DATA FOR THE TASK: Begin

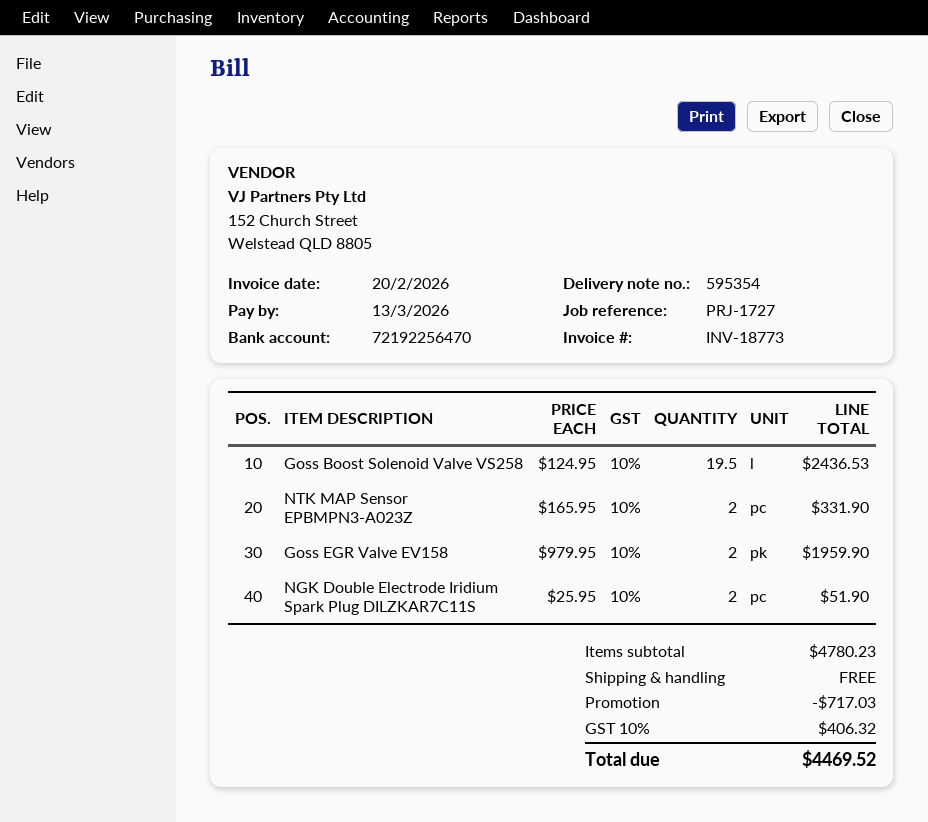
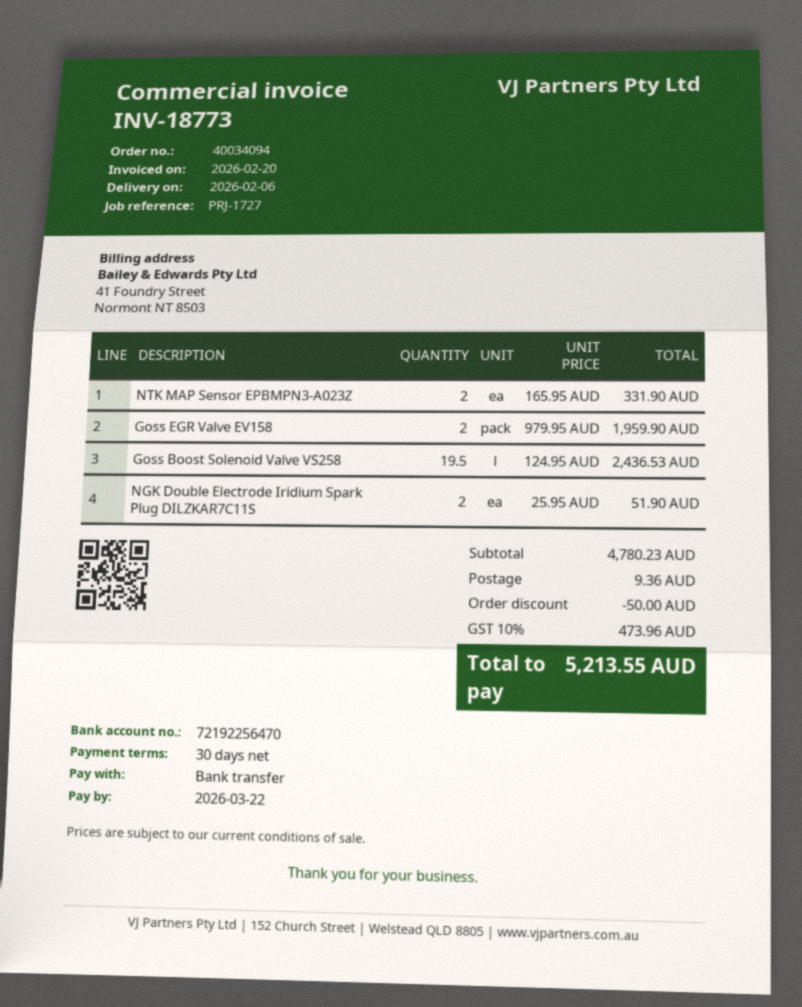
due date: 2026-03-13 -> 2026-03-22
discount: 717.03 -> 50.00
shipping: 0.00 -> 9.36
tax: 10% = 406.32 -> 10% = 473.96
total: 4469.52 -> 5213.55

DATA FOR THE TASK: End

WHAT TO WORK ON: The expected output is the run of lines from the one that includes "shipping: 0.00 -> 9.36" through the end of the listing above, exactly as they stand.

TASK SOLUTION:
shipping: 0.00 -> 9.36
tax: 10% = 406.32 -> 10% = 473.96
total: 4469.52 -> 5213.55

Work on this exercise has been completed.